Somewhere below are a line with "Crimen en directo – Camilla Läckberg: 2 -> 3" and a later line with "order number: W1419788 -> W1419739". Output exactly those lines and all lines between them.

(Beginning of Data)

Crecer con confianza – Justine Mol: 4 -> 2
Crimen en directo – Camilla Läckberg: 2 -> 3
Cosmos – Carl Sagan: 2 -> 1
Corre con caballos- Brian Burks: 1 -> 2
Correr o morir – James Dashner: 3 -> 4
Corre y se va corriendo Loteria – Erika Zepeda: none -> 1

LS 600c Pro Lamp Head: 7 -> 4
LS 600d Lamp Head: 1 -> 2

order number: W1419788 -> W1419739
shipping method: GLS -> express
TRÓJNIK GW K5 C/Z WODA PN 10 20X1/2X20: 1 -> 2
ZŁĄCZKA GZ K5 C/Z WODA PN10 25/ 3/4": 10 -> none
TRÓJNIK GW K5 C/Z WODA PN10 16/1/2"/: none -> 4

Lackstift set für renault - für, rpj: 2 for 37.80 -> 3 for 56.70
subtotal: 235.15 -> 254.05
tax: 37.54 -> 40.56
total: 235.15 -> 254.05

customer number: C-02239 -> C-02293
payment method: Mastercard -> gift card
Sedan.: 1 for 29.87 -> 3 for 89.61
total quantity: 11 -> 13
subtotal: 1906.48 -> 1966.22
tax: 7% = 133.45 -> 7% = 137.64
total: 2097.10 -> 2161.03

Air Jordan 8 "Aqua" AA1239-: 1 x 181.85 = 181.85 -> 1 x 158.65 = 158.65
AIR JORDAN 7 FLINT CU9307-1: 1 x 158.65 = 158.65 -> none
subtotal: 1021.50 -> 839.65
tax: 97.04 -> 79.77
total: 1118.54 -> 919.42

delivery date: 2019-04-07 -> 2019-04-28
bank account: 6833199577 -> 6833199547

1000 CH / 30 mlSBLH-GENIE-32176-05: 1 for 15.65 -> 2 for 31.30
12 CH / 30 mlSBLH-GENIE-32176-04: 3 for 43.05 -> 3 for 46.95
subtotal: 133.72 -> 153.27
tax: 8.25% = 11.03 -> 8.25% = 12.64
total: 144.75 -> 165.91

(End of Data)

- Solution for this task:
Crimen en directo – Camilla Läckberg: 2 -> 3
Cosmos – Carl Sagan: 2 -> 1
Corre con caballos- Brian Burks: 1 -> 2
Correr o morir – James Dashner: 3 -> 4
Corre y se va corriendo Loteria – Erika Zepeda: none -> 1

LS 600c Pro Lamp Head: 7 -> 4
LS 600d Lamp Head: 1 -> 2

order number: W1419788 -> W1419739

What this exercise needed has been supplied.